_What you have to do_. Reproduce the entries below exactly, but only from the line containing "- All code for" to the line containing "- The code for", inclusive.
☆ ☆ ☆ ☆
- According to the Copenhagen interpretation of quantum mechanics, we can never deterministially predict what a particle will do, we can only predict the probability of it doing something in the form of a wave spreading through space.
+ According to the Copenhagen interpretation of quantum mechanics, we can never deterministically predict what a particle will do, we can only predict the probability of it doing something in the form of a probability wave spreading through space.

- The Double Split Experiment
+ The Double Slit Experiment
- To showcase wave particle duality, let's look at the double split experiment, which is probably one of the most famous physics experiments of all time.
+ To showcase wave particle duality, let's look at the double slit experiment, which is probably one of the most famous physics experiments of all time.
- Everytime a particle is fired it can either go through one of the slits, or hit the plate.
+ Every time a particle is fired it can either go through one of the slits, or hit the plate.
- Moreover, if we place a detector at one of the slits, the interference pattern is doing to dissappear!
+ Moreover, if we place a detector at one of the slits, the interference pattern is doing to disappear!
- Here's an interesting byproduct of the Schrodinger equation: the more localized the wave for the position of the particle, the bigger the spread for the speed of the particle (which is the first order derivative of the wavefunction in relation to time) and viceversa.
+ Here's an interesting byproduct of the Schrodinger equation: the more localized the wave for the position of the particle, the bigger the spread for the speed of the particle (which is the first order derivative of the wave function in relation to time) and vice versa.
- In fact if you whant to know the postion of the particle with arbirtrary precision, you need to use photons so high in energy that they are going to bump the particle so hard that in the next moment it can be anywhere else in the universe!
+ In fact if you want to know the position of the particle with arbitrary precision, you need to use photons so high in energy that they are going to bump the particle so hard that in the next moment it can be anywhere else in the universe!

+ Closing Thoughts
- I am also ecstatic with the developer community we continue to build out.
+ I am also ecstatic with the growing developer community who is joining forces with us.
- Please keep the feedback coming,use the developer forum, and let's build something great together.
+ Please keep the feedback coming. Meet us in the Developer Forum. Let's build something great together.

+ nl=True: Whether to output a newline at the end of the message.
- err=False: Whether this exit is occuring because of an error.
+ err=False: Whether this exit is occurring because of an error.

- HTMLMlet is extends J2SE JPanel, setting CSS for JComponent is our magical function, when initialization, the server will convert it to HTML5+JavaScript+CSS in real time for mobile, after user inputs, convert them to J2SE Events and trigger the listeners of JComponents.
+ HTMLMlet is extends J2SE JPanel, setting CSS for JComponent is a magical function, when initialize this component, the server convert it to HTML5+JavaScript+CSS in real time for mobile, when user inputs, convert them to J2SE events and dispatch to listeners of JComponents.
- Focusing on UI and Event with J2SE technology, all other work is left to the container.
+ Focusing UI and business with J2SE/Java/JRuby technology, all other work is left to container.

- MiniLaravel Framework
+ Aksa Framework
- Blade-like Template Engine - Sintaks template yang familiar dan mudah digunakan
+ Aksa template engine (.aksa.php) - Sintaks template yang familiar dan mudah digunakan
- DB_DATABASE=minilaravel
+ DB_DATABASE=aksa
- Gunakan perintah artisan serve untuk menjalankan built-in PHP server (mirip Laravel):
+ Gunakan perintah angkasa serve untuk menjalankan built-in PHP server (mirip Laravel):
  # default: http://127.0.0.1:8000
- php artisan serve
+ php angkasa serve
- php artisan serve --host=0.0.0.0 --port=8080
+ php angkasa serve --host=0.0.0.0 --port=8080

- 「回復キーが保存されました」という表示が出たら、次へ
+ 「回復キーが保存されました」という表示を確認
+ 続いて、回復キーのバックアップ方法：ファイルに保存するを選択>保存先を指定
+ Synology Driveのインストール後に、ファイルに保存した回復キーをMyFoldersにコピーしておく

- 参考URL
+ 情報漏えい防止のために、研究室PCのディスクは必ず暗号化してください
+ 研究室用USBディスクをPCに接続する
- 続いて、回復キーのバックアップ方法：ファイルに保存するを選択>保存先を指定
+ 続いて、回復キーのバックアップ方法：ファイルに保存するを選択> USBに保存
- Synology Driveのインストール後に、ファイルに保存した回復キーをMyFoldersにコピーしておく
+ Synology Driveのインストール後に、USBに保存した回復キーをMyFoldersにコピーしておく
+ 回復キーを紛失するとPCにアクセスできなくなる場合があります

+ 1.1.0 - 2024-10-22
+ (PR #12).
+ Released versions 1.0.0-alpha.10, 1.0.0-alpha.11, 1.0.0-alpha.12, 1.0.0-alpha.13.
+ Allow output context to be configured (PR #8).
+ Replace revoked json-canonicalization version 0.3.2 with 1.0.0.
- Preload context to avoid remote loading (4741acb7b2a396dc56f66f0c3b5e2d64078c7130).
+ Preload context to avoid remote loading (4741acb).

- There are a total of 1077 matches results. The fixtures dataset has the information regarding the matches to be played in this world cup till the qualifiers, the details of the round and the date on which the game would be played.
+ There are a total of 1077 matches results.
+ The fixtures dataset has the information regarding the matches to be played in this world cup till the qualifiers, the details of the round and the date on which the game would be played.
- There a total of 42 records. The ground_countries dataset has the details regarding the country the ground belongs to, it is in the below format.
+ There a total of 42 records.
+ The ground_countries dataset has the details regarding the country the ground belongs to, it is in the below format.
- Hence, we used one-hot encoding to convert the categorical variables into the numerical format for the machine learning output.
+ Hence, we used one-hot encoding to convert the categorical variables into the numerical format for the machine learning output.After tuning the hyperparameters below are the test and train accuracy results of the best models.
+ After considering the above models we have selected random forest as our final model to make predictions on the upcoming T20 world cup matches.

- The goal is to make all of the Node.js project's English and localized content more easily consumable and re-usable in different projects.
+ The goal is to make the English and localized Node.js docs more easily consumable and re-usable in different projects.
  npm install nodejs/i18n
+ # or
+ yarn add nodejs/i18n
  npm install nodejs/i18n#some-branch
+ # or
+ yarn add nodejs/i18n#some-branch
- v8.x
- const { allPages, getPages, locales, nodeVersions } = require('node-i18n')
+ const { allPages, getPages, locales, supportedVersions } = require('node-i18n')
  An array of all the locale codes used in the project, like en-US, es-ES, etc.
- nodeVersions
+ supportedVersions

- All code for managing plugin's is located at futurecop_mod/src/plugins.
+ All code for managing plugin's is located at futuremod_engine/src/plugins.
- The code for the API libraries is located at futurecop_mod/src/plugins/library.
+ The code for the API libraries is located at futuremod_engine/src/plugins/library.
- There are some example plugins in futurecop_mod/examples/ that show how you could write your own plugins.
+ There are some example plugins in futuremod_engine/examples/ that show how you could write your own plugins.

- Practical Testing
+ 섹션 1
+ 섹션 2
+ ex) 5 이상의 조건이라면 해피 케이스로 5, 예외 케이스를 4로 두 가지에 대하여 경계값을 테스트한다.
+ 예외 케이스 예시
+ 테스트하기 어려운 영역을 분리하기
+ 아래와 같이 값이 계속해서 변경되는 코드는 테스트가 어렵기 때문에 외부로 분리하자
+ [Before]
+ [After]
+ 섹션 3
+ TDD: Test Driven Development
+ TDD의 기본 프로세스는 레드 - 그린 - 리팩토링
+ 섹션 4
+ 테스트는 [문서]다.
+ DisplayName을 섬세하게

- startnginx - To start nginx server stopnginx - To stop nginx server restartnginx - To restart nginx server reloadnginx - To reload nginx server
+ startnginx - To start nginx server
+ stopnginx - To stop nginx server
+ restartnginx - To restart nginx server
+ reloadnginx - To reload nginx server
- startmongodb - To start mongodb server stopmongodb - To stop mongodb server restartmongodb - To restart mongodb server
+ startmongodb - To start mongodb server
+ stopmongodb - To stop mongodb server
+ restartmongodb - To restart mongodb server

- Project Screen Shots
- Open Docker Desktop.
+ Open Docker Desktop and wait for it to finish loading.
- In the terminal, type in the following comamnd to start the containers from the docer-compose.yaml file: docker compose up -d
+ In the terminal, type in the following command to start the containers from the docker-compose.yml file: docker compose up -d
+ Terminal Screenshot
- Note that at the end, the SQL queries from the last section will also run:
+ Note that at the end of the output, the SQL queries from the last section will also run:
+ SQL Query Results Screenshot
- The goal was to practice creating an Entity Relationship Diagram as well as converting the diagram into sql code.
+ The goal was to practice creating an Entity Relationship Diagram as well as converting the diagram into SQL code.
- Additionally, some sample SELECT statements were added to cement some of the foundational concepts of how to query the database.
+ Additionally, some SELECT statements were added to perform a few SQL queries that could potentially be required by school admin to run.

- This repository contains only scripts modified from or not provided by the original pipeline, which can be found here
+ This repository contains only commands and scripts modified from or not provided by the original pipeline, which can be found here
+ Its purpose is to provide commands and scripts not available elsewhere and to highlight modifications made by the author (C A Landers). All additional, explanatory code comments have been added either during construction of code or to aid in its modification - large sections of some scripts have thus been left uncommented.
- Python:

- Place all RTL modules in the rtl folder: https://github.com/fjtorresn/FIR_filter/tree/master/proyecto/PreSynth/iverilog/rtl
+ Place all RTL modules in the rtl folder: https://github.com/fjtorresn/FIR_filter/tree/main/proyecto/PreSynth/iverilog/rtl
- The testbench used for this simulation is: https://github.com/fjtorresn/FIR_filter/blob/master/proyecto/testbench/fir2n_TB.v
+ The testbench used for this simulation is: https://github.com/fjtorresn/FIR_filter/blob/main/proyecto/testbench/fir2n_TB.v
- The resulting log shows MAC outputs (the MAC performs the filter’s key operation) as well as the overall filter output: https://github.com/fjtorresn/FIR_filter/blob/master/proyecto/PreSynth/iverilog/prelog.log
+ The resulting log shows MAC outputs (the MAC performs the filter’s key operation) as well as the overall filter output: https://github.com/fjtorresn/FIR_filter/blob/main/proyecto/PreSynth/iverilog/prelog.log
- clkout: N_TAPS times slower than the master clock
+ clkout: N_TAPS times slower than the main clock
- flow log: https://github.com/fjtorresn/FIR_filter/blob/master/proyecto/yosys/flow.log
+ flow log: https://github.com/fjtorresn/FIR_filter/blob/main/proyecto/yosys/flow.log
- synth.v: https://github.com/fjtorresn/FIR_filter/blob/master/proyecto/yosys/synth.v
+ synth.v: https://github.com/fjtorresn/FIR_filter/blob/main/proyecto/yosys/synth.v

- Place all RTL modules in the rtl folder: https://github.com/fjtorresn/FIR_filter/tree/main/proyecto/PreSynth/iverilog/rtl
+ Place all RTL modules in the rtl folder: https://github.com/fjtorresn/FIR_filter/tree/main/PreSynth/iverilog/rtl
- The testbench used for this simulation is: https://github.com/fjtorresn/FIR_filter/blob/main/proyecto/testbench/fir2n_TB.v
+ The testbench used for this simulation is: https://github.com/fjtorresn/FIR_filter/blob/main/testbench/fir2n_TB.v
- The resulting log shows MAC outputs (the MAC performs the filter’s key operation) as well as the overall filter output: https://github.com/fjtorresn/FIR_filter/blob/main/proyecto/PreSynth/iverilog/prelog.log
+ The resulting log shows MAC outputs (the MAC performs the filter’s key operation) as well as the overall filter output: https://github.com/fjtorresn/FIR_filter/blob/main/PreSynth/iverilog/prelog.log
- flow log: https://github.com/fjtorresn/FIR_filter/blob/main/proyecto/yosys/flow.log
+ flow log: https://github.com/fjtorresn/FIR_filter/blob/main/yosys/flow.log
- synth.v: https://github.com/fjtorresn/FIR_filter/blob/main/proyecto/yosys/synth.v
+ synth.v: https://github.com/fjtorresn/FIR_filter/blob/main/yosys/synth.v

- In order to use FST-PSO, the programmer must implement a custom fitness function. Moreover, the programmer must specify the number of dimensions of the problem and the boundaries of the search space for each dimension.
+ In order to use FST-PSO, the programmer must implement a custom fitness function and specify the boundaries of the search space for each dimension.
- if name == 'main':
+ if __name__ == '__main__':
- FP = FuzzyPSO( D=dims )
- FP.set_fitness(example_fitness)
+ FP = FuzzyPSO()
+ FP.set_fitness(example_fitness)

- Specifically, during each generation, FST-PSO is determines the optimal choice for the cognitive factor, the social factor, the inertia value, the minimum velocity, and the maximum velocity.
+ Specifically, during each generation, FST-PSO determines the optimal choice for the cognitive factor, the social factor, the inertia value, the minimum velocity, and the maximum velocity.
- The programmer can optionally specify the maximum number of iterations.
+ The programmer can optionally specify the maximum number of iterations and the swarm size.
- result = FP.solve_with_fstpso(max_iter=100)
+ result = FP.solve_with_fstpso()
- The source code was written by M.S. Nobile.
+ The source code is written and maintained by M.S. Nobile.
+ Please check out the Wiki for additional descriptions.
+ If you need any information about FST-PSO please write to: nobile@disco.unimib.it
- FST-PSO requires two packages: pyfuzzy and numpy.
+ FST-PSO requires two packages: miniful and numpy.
☆ ☆ ☆ ☆
_Solution for this problem_.
- All code for managing plugin's is located at futurecop_mod/src/plugins.
+ All code for managing plugin's is located at futuremod_engine/src/plugins.
- The code for the API libraries is located at futurecop_mod/src/plugins/library.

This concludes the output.